Rewind to 9.25pm. The sold out crowd was at fever pitch long before they’d come on to “Knives”, but if anything the atmosphere went up a notch further. That one was one of a clutch of tunes they’d played from their most recent record, but this was, as Tuck reasoned, “90 minutes of everything”.

He’s not wrong. Another couple from their latter period “Piece Of Me” and “Over It” give way to “4 Words (To Choke Upon)” and its fair to say that at that point four men from South Wales have the freedom of the second city.

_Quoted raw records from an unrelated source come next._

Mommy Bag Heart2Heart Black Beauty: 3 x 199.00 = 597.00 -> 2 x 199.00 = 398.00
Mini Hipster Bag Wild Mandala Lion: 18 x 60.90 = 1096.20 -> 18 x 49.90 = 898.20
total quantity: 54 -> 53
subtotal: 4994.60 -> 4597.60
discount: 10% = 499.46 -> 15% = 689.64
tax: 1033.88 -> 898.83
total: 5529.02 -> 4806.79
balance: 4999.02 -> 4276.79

No strangers to arenas, “Hearts Burst Into Fire” belongs in one, in truth and as the sea of fists appear in the air for “The Last Fight” it could be argued that the band are not needed, such is the way the crowd are.

They have always been capable of real moments of heaviness, have BFMV, and “Shatter” is almost thrash, but they have an innate gift for writing songs that sound huge – see “All These Things I Hate (Revolve Around Me)” and “Scream, Aim Fire” for proof. These are serious statements of intent from an experienced and Premier League rock band.

They give themselves a couple of breaks in the show, and when they come back from the last, they seem to be recharged, if the way Jason Bowld thumps his kit in “Don’t Need You” and an explosive “Death By A Thousand Cuts” are anything to go by.

Make no mistake this is slick, its polished, and its expertly planned, paced and done. There’s nothing off the cuff here, Bullet For My Valentine are as well oiled a machine as any out there. For much of the last decade, they’ve flitted between arena tours and these sold out club shows. What is clear, however, is that wherever they play, the ambitions are always the same, this is a band who’s never been shy of sounding huge. Consequently, this is an arena rock show, it just wasn’t played in one. It will be again, and there’s nothing more certain.